Frankfurt - Nach einem versuchten Mord an einem Au-Pair -Mädchen droht einem Mann aus Frankfurt eine lebenslange Haftstrafe.

Außerdem hat die Staatsanwaltschaft eine anschließende Sicherungsverwahrung für den 59- Jährigen gefordert, der die 19-Jährige nach eigener Aussage überwältigt und in einem Keller vergewaltigt haben soll.

Das Vorstrafenregister des angeklagten Heizungsmonteurs ist lang - mehr als 30 Mal wurde er bereits verurteilt. Nach Überzeugung der Staatsanwältin ist der Mann gemeingefährlich. Die Verteidigung hält dagegen eine „zeitige Haftstrafe“ mit anschließender Verwahrung für ausreichend.

Der Monteur hatte laut Anklage vor einem Jahr an einem ihm unbekannten Haus in Frankfurt geklingelt, sein Opfer überwältigt und in den Keller gedrängt. Dort flehte die junge Frau um ihr Leben, unzählige Male stach der Mann dennoch auf sie ein.
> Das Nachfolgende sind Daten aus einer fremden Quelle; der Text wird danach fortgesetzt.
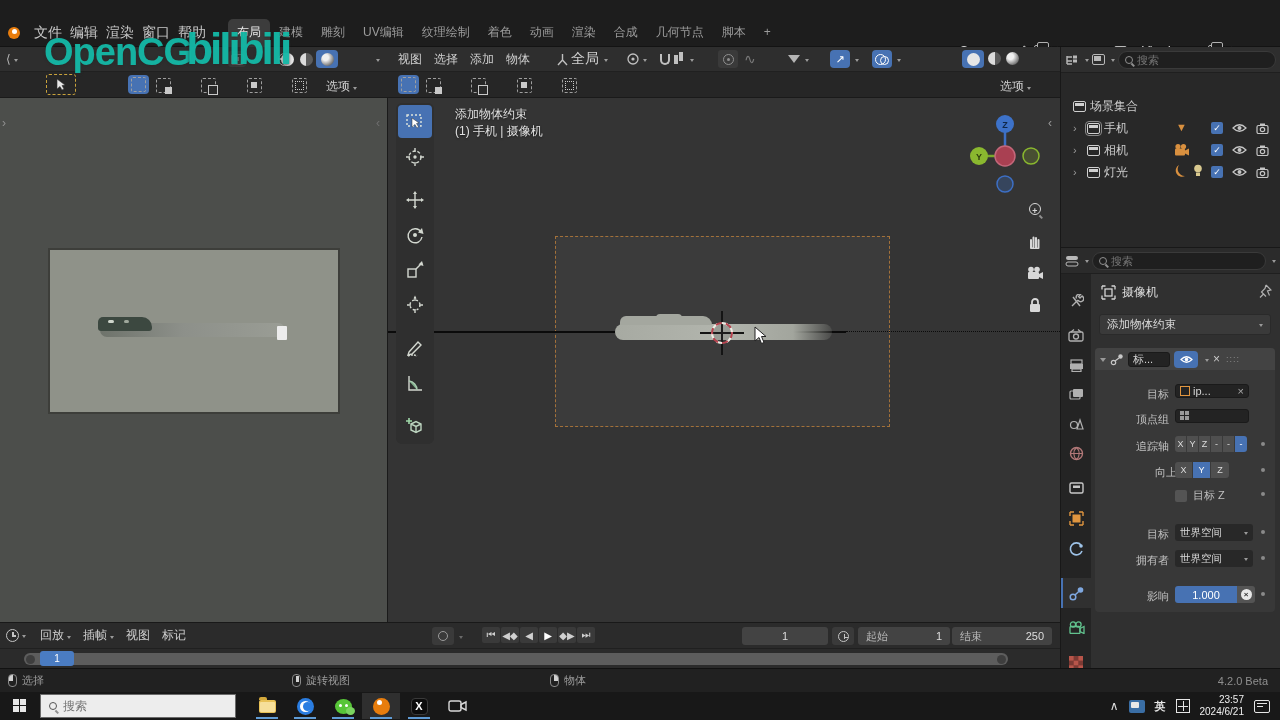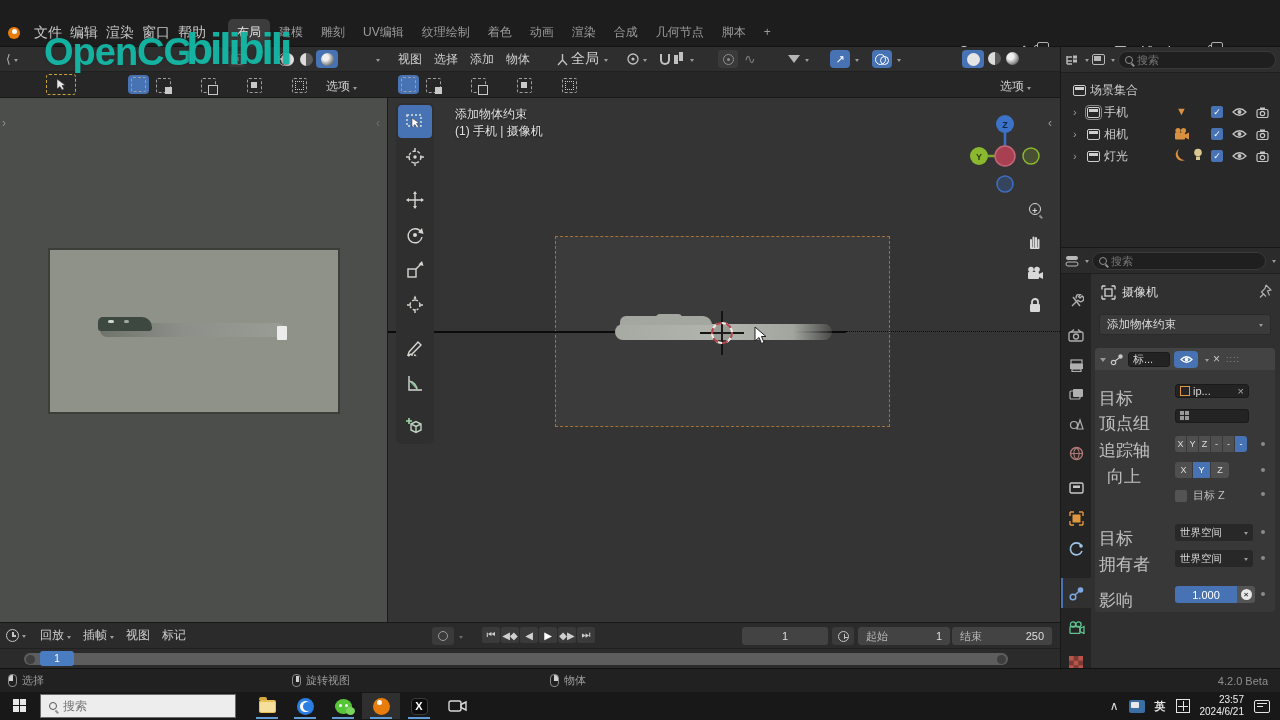--- a/index.html
+++ b/index.html
@@ -445,7 +445,7 @@
           <input placeholder="搜索" style="">
         </label>
     </div>
-    <div class="otrow" style="margin-top:6px">
+    <div class="otrow" style="margin-top:22px">
       <span class="colbox"></span>
       <span>场景集合</span>
     </div>

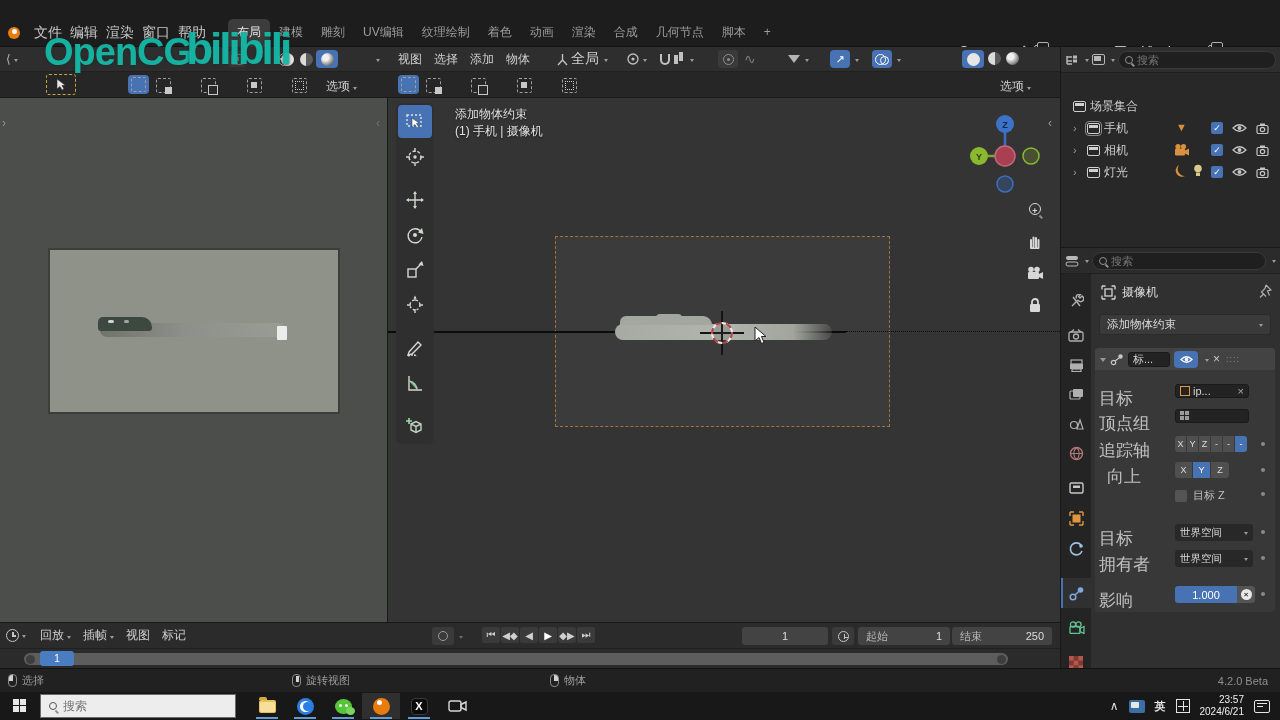--- a/index.html
+++ b/index.html
@@ -70,7 +70,7 @@
 .ptabs{position:absolute;left:0;top:26px;width:30px;height:394px;background:#242424}
 .ptab{position:absolute;left:0;width:30px;height:26px;display:flex;align-items:center;justify-content:center}
 .ptab.active{background:#303030;border-left:2px solid #4772b3}
-.plabel{color:#c0c0c0;font-size:17px;position:absolute;width:70px}
+.plabel{color:#c0c0c0;font-size:11px;text-align:right;position:absolute;width:70px}
 .dfield{background:#232323;border:1px solid #1a1a1a;border-radius:3px;height:14px;display:flex;align-items:center;color:#d5d5d5;font-size:11px;padding:0 4px;gap:3px}
 .seg{height:16px;display:flex}
 .seg div{width:12px;background:#4f4f4f;border-right:1px solid #3a3a3a;color:#ddd;font-size:9px;display:flex;align-items:center;justify-content:center}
Nur durch eine Notoperation im Krankenhaus konnte ihr Leben gerettet werden.

Anhand eines Zigarettenstummels überführt

Der Sohn der Familie hatte die blutüberströmte Frau nach der Tat entdeckt. Vor Gericht legte der Angeklagte ein umfassendes Geständnis ab. Grund für die Bluttat und zahlreiche weitere vorausgehende Taten sei sein jahrelanger Alkoholsucht gewesen.
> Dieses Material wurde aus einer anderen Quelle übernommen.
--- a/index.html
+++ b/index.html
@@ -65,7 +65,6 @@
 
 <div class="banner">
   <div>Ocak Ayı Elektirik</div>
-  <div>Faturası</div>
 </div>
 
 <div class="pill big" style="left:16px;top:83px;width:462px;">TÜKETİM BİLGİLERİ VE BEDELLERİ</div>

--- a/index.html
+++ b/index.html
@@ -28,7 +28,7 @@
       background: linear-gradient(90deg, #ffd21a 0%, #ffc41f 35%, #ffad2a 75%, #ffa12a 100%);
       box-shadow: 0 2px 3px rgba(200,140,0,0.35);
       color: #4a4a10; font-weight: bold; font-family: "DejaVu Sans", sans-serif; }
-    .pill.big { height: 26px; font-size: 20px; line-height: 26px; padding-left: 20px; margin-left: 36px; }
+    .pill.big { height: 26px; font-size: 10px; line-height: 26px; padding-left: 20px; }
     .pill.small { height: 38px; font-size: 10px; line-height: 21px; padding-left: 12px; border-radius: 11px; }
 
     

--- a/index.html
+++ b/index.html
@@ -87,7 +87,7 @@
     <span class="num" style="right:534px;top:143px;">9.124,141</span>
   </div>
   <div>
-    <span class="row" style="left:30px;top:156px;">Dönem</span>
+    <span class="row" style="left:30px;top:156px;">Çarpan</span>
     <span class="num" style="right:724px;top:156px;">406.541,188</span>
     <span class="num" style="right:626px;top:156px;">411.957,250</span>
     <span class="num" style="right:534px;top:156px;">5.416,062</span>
Am Tag der Attacke auf das Mädchen sei er aus dem Emsland nach Frankfurt gekommen, um das Grab seiner Mutter zu besuchen. Er habe sich betrunken, die Orientierung verloren und sei schließlich vor dem Haus in Bockenheim gelandet. An Einzelheiten könne er sich nicht erinnern.

Der Installateur hatte am Tatort einen Zigarettenstummel zurückgelassen und konnte nach dem Vergleich der DNA-Spuren ausfindig gemacht werden. Fünf Tage nahm ihn die Polizei in Lingen (Emsland) fest.